Sorry. Did I say 480 BC? Top of my head and on my way out the door. It was 490 BC.
But here's the thing, in Belshazzar's feast Daniel is summoned to interpret the dream of the supposed son of Nebuchadnezzar on the eve of the fall of Babylon to the Persians and Medes. Nebuchadnezzar's son was not reigning or acting as regent at the time. Belshazzar was the son of Nabonidus the king who was off in Arabia most of the time doing cultural anthropology. And should Daniel have been doing any prophesying to Belshazzar - whatever his genealogy, he should have been quoting Isaiah, right? According to the fundamentalists Isaiah predicted Cyrus the Persian would take the city.

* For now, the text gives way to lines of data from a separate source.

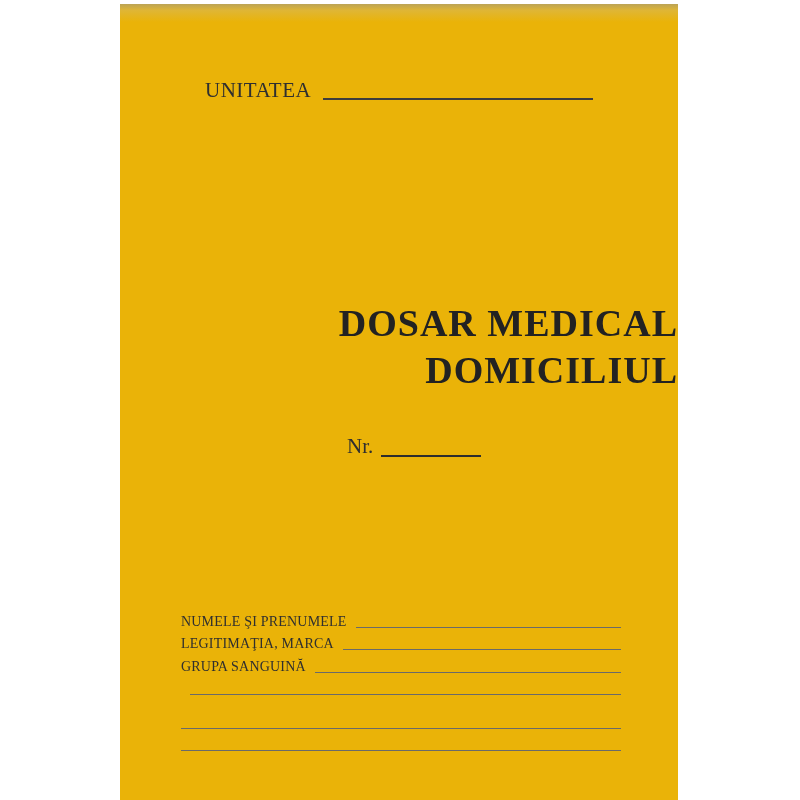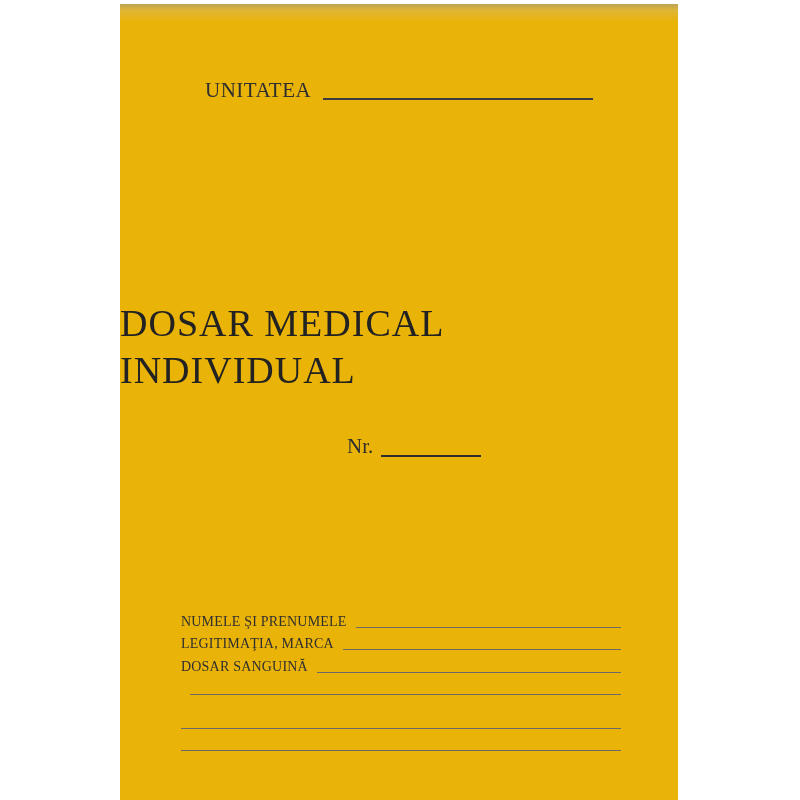"DOSAR MEDICAL" .title-block { font-weight: normal -> bold; text-align: left -> right }
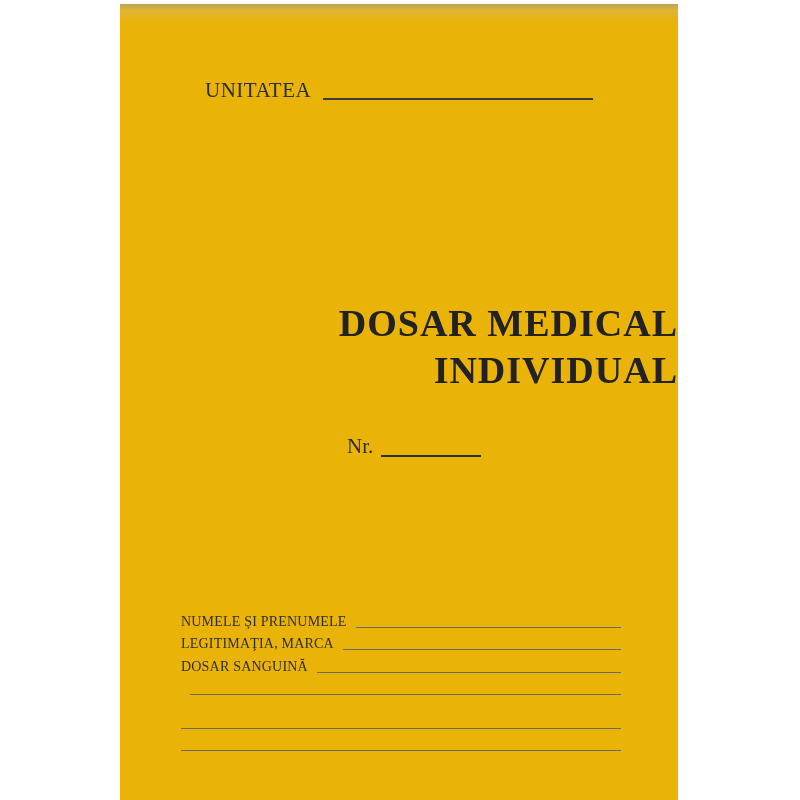"INDIVIDUAL" div { text: INDIVIDUAL -> DOMICILIUL }
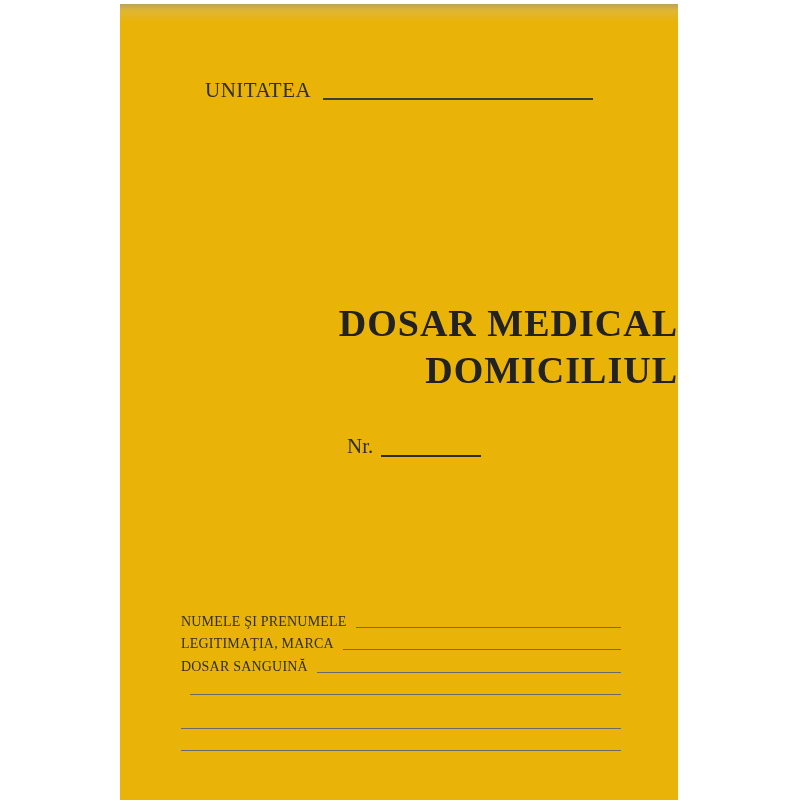"DOSAR SANGUINĂ" span.label { text: DOSAR -> GRUPA }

Cyrus is identified in Daniel - but in chapter 14, the Bel and the Dragon episode included in the Septuagint. It's a polemic against idolatry and introduces Daniel as a mystery solver in the court of Cyrus, figuring out how an idol consumes its offerings in the middle of the night. But it's no longer included in many Protestant Bible editions - too embarrassing, I guess.
14:1 "When King Astyages joined his ancestors, Cyrus of Persia succeeded him. Daniel was very close to the king who respected him more than any of his other friends."
But then in chapter 9 we start with, "It was the first year of Darius son of Artaxerxes, a Mede by race who assumed the throne of Chaldea..." Artaxerxes is the father of Darius II. Darius III got slain by Alexander the Great. None of them were Medes - except in the eyes of 5th century Greek historians.
It would appear that Daniel was supposed to have been captured in the late 7th century, judging by the text of chapter one - and then sent to Babylonian priest school. Surprisingly we learn little about what Babylonian priests do - which is record the positions of planets and stars. But we sure get word that they are supposed to interpret dreams of kings. Are we sure? When did formal astrology get underway - and what evidence is there?
But for some reason we are supposed to believe that Daniel had the same gifts in that regard as did Joseph in Genesis. Coincidence? Awful lot of chapter one is about resistance to Gentile eating habits - but evidently NOT to Gentile priestly training. Go figure. What's more, Daniel is so good at what he does, Nebuchadnezzar promotes him and compliments the God whom he serves - and turns around and destroys the First Temple anyway.
And that would make Daniel one of his first ministers during the occupation and captivity.
When the ceremony of the idol proceeds in chapter 3, Nebuchadnezzar calls out for "satraps, magistrates, governors, counsellors, treasurers, judges..." He starts the list with satraps, a Persian convention, set up by Cyrus. Though Chapter 6 of Daniel gives credit to Darius ( the Mede) to appoint 120. This chapter seems to begin in mid sentence with Chapter 5 trailing off about Darius the Mede receiving the kingdom at age of 62...
I encountered these stories as a child and was very confused. But once someone alerted to me that they were probably composed during the time of the Maccabees, a lot of things began to fall into place. I noted that some claim that Darius the Mede is unknown to history. Well, I discovered for myself when reading Thucydides that this is not true. Thucydides calls the invading Persians "Medes" about 50 times in his account of the later Peloponnesian Wars between Sparta and Athens.
It also strikes me that not just the JW translation team likes to obscure this matter. I would say that were it not for Daniel, most of the tele-evangelizers that clog US airwaves would have little or nothing to say.